Instructions to follow
Leaving out the pictures, reproduce each record exactly and in full.

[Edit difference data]
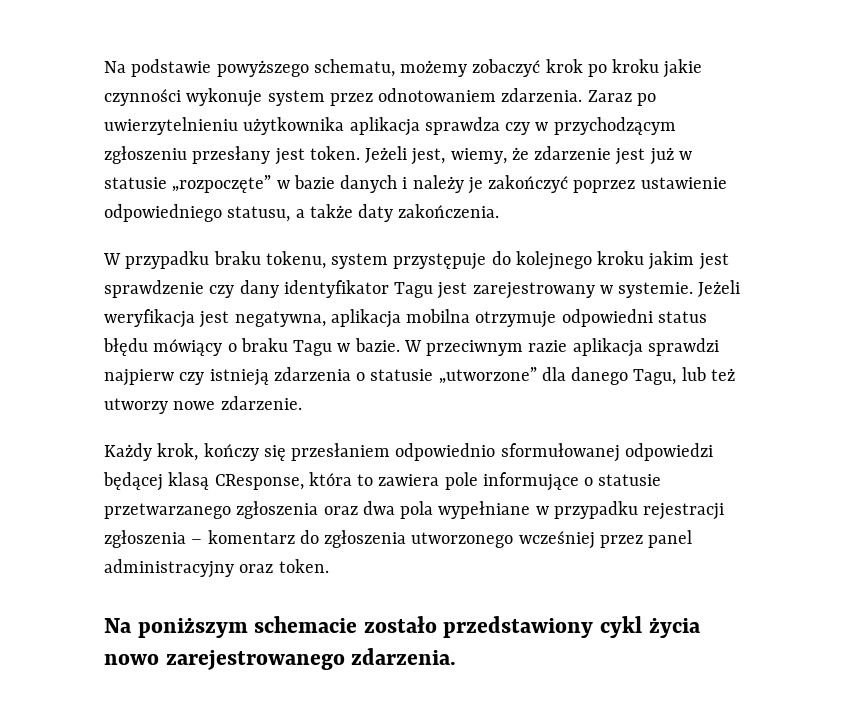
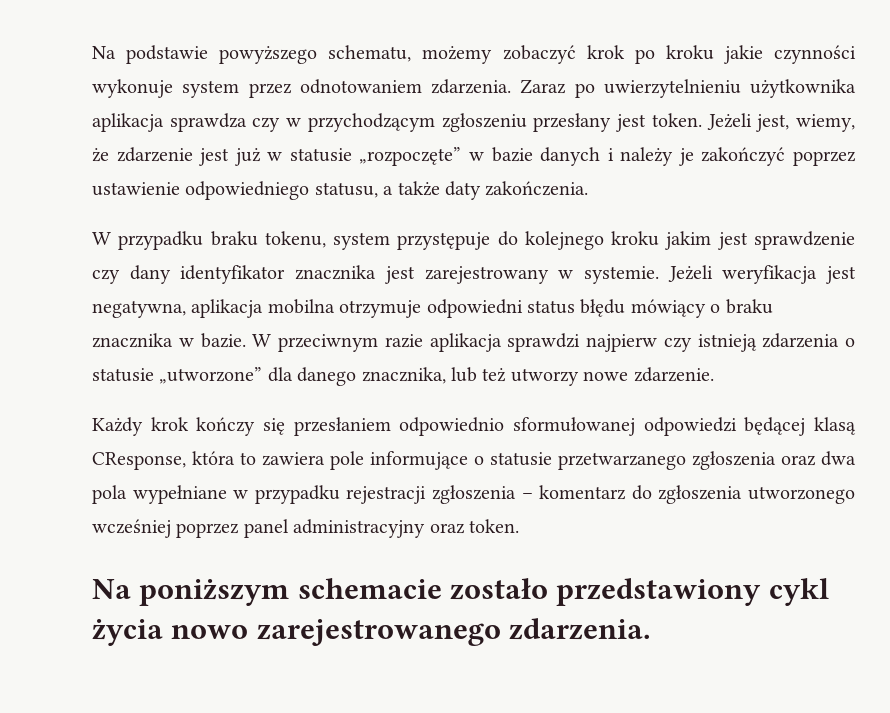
- W przypadku braku tokenu, system przystępuje do kolejnego kroku jakim jest sprawdzenie czy dany identyfikator Tagu jest zarejestrowany w systemie.
+ W przypadku braku tokenu, system przystępuje do kolejnego kroku jakim jest sprawdzenie czy dany identyfikator znacznika jest zarejestrowany w systemie.
- Jeżeli weryfikacja jest negatywna, aplikacja mobilna otrzymuje odpowiedni status błędu mówiący o braku Tagu w bazie.
+ Jeżeli weryfikacja jest negatywna, aplikacja mobilna otrzymuje odpowiedni status błędu mówiący o braku znacznika w bazie.
- W przeciwnym razie aplikacja sprawdzi najpierw czy istnieją zdarzenia o statusie „utworzone” dla danego Tagu, lub też utworzy nowe zdarzenie.
+ W przeciwnym razie aplikacja sprawdzi najpierw czy istnieją zdarzenia o statusie „utworzone” dla danego znacznika, lub też utworzy nowe zdarzenie.
- Każdy krok, kończy się przesłaniem odpowiednio sformułowanej odpowiedzi będącej klasą CResponse, która to zawiera pole informujące o statusie przetwarzanego zgłoszenia oraz dwa pola wypełniane w przypadku rejestracji zgłoszenia – komentarz do zgłoszenia utworzonego wcześniej przez panel administracyjny oraz token.
+ Każdy krok kończy się przesłaniem odpowiednio sformułowanej odpowiedzi będącej klasą CResponse, która to zawiera pole informujące o statusie przetwarzanego zgłoszenia oraz dwa pola wypełniane w przypadku rejestracji zgłoszenia – komentarz do zgłoszenia utworzonego wcześniej poprzez panel administracyjny oraz token.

Reply to the task
- W przypadku braku tokenu, system przystępuje do kolejnego kroku jakim jest sprawdzenie czy dany identyfikator Tagu jest zarejestrowany w systemie.
+ W przypadku braku tokenu, system przystępuje do kolejnego kroku jakim jest sprawdzenie czy dany identyfikator znacznika jest zarejestrowany w systemie.
- Jeżeli weryfikacja jest negatywna, aplikacja mobilna otrzymuje odpowiedni status błędu mówiący o braku Tagu w bazie.
+ Jeżeli weryfikacja jest negatywna, aplikacja mobilna otrzymuje odpowiedni status błędu mówiący o braku znacznika w bazie.
- W przeciwnym razie aplikacja sprawdzi najpierw czy istnieją zdarzenia o statusie „utworzone” dla danego Tagu, lub też utworzy nowe zdarzenie.
+ W przeciwnym razie aplikacja sprawdzi najpierw czy istnieją zdarzenia o statusie „utworzone” dla danego znacznika, lub też utworzy nowe zdarzenie.
- Każdy krok, kończy się przesłaniem odpowiednio sformułowanej odpowiedzi będącej klasą CResponse, która to zawiera pole informujące o statusie przetwarzanego zgłoszenia oraz dwa pola wypełniane w przypadku rejestracji zgłoszenia – komentarz do zgłoszenia utworzonego wcześniej przez panel administracyjny oraz token.
+ Każdy krok kończy się przesłaniem odpowiednio sformułowanej odpowiedzi będącej klasą CResponse, która to zawiera pole informujące o statusie przetwarzanego zgłoszenia oraz dwa pola wypełniane w przypadku rejestracji zgłoszenia – komentarz do zgłoszenia utworzonego wcześniej poprzez panel administracyjny oraz token.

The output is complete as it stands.